Representative Carolyn Caton introduced House Bill 2606 in the House Committee on Health and Mental Health, saying the measure would restore a principle she described as foundational: that "a patient's health information belongs to the patient." The bill would require informed written consent before a health care provider or medical entity may disclose or sell a patient's records for marketing or research, and it creates a private right of action allowing a patient to recover attorney's fees, court costs and damages of at least $1,000 and up to $10,000 per occurrence.
Supporters framed the bill as a privacy and consent reform. "This bill puts patients back in the driver's seat," Matt Flanders, state policy manager for Citizens' Council for Health Freedom, told the committee, arguing that HIPAA operates as a "permissive data sharing rule" in practice and that state law can be more protective.

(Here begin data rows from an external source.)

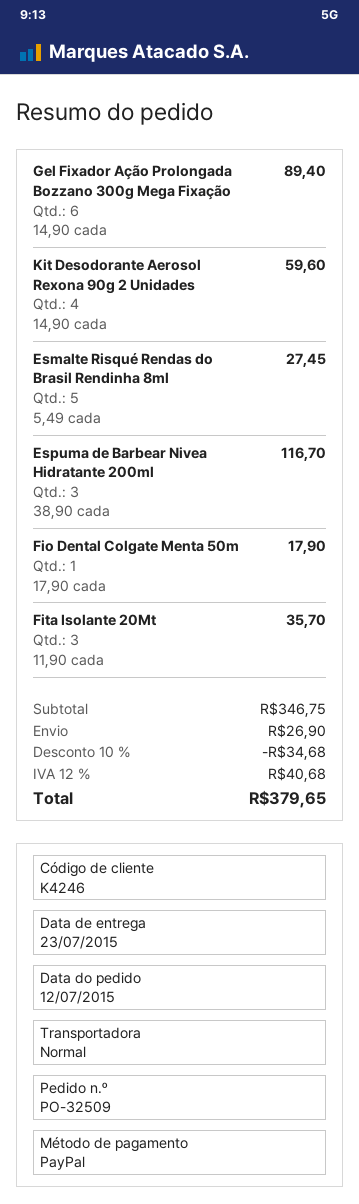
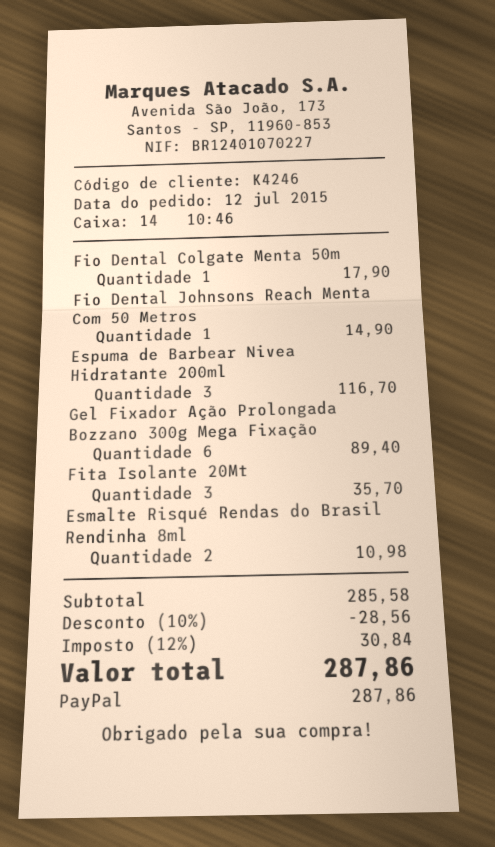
Kit Desodorante Aerosol Rexona 90g 2 Unidades: 4 for 59.60 -> none
Esmalte Risqué Rendas do Brasil Rendinha 8ml: 5 for 27.45 -> 2 for 10.98
Fio Dental Johnsons Reach Menta Com 50 Metros: none -> 1 for 14.90
subtotal: 346.75 -> 285.58
discount: 10% = 34.68 -> 10% = 28.56
shipping: 26.90 -> none
tax: 12% = 40.68 -> 12% = 30.84
total: 379.65 -> 287.86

Dr. Gail Wilson, a physician and patient, described personal incidents where records appeared to circulate without clear consent and warned that broad health information networks and the increasing power of AI make de-identified data easier to re-identify.
Opponents, including Rob Monsas for the Missouri Hospital Association and Jacob Scott for the Missouri State Medical Association, urged caution. Monsas said hospitals have statutory reporting duties and quality-improvement programs that rely on data sharing and asked for time to review operational impacts. Scott warned that frequent consent requirements could delay care and create administrative burdens. Sarah Schlemer of Washington University said that WashU's biomedical research depends on large, de-identified datasets and that the bill as drafted could hinder grant-funded research or require substantial additional staff to manage authorizations.

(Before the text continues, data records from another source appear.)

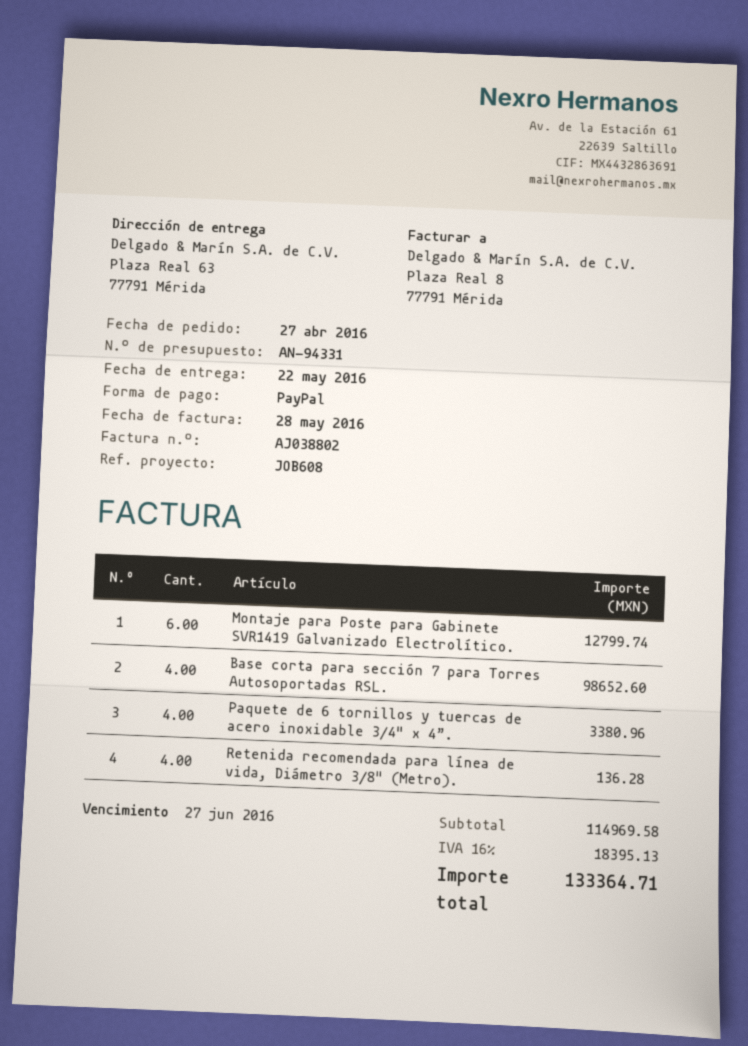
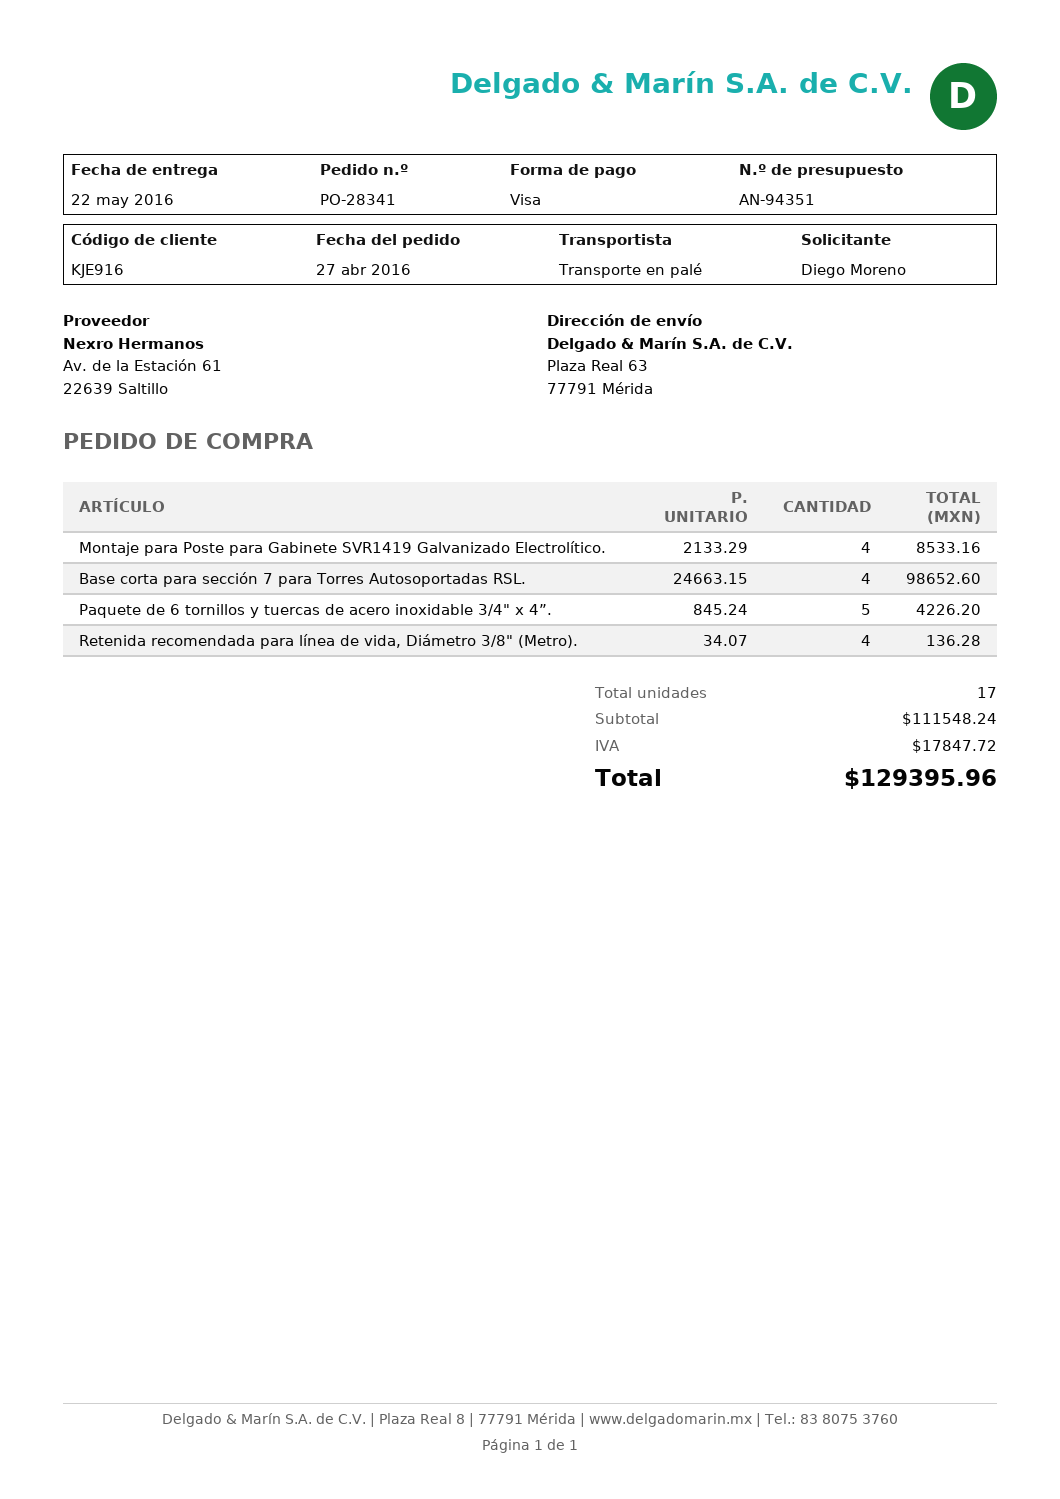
quote number: AN-94331 -> AN-94351
payment method: PayPal -> Visa
Montaje para Poste para Gabinete SVR1419 Galvanizado Electrolítico.: 6 for 12799.74 -> 4 for 8533.16
Paquete de 6 tornillos y tuercas de acero inoxidable 3/4" x 4”.: 4 for 3380.96 -> 5 for 4226.20
subtotal: 114969.58 -> 111548.24
tax: 18395.13 -> 17847.72
total: 133364.71 -> 129395.96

Committee members pressed witnesses on specific interactions with federal requirements. Representative Whaley asked whether the bill "strengthens HIPAA," and the sponsor and witnesses replied that HB 2606 is intended to be compatible but more protective, noting that "wherever there's a specific authorization in law, that information sharing would still be allowed," and that Minnesota law preserves certain exceptions such as a claims database. Witnesses and members repeatedly returned to operational questions: how to handle routine treatment-related data flows (for example, sharing lab results between providers before an intake visit), whether de-identified claims data used by CMS and researchers would still be available, and how IRB-reviewed research would be treated.
The Secretary of State's office asked for an amendment so materials older than 50 years after a patient's death remain available for genealogy and historical research; the sponsor indicated willingness to offer that amendment. Multiple witnesses urged negotiated clarifications to exempt required state or federal reporting (for example, Medicare/CMS submissions), to define how consent forms may be structured for routine treatment-sharing, and to limit unintended consequences for research and EMS quality-improvement data.
The committee did not take a vote; members signaled interest in working with the sponsor and stakeholders to refine definitions of "de-identified" data, carve out statutorily authorized reporting, and specify how consent can be operationalized for routine care. The hearing closed with no formal action recorded.